Here are a number of other reasons for the custom to eat dairy on the first day of Shavuot:
1. Chalav—the Hebrew word for milk—has the numerical value (Gematriah) of 40 reminding us the number of days and nights that Moses remained on Mt. Sinai.
2. One of the eight different names for Mt. Sinai is “Gavnunim,” which means white like cheese.
3. The words in the Torah referring to the Shavuot holiday offering are “Minchah chadashah l’Hashem b’shavuotaychem,” which are also an acronym for the Hebrew word m’chalav—”from milk.”
4. When the Jews received the Torah on Shavuot they were commanded only to eat meat which was ritually slaughtered. Since none of their meat was previously slaughtered [according to the laws of Kashrut, which had just been given] and the Torah was given on Shabbat — when it is forbidden to slaughter animals — they were forced to eat dairy for the rest of the day.
5. Shavuot is the completion of a spiritual process that we begin on Passover, and their respective holiday offerings represent the stages of this process. At the Passover Seder we have two cooked dishes to commemorate the two offering brought on Passover in the Temple times. To connect the two holidays, we eat two cooked foods on Shavuot as well—one meat and one dairy.

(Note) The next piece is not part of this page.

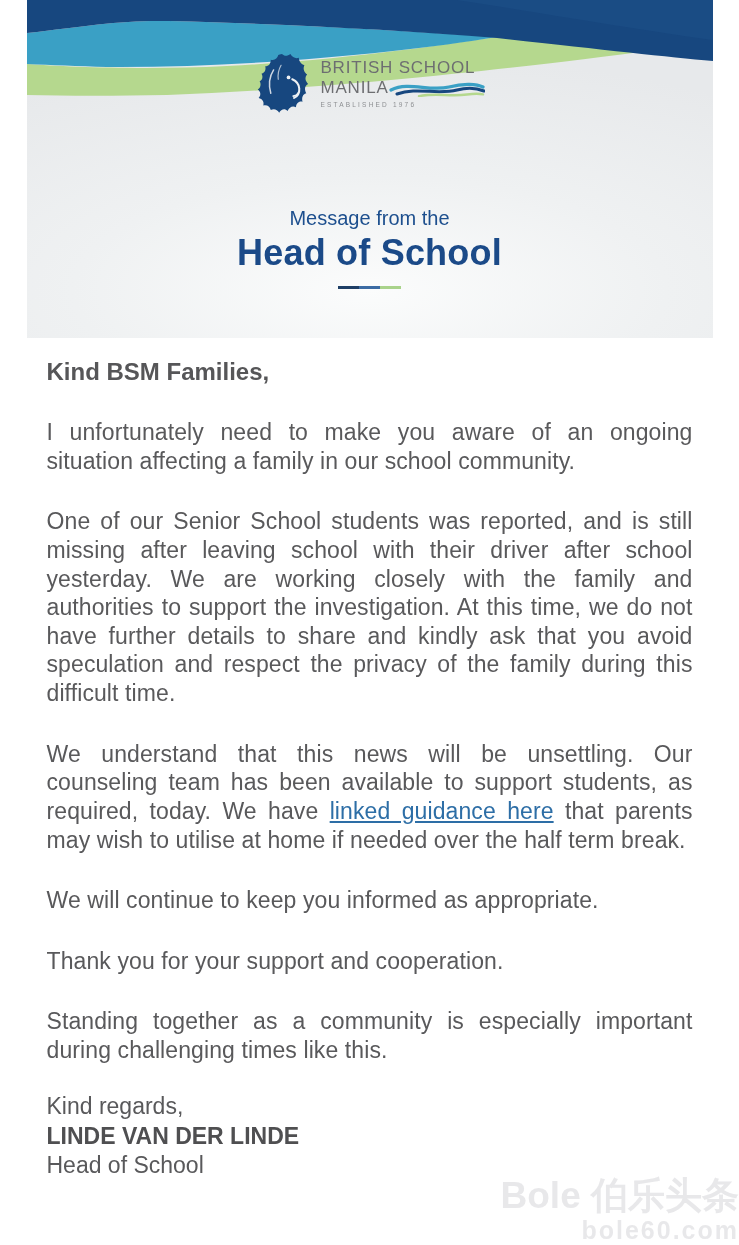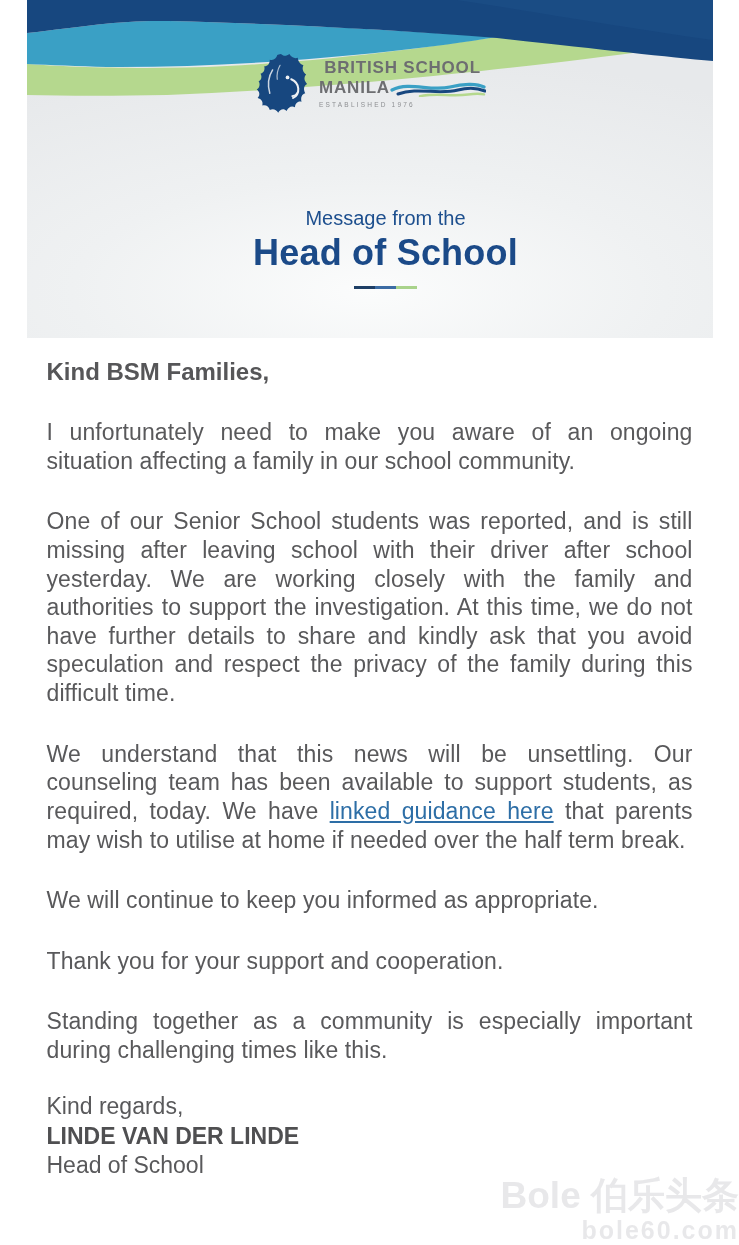"BRITISH SCHOOL" .logo-name { font-weight: 700 -> 400; text-align: center -> none }
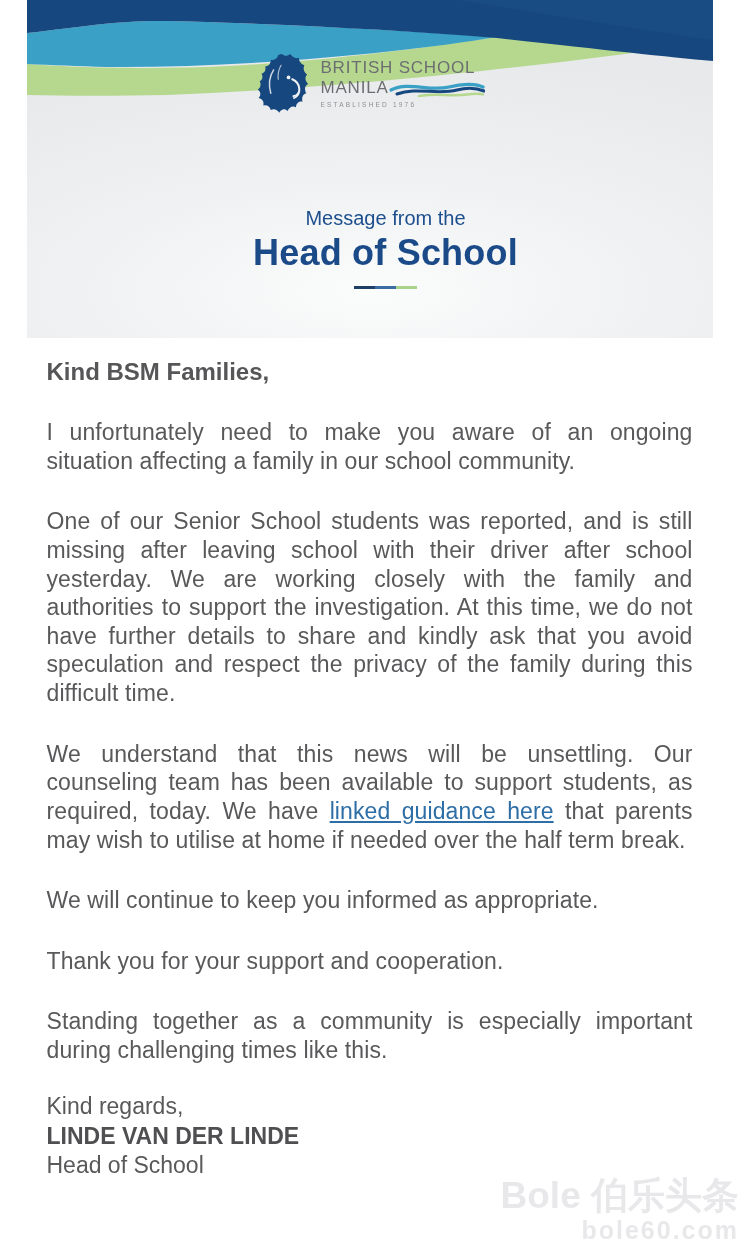"Message from the" .banner-heading { left: 16px -> 0 }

6. Two loaves of bread were offered in the Holy Temple on the holiday of Shavuot. To commemorate this offering we eat two meals on Shavuot; one dairy and one meat (eating meat is mandatory on every festival).” 
(And yet, I think that once a minhag or custom evolves, it becomes an essential part of the overall mitzvah itself. For whatever reason eating dairy is singled out for practice on Sh’vuot, the doing of it in itself helps make that particular holiday unique. Just as with eating matzah on Pesach or eating something deep-fried on Chanukah, it can become a devotional act in itself, if our kavannah is on the holiday and not just on enjoying the food. Observing, we join ourselves — our finite selves — to the larger Self expressed through tradition. We need not look for a literal meaning, as much as for how eating dairy makes Sh’vuot something “special” and links us to something larger than ourselves, which is also the higher part of ourselves.)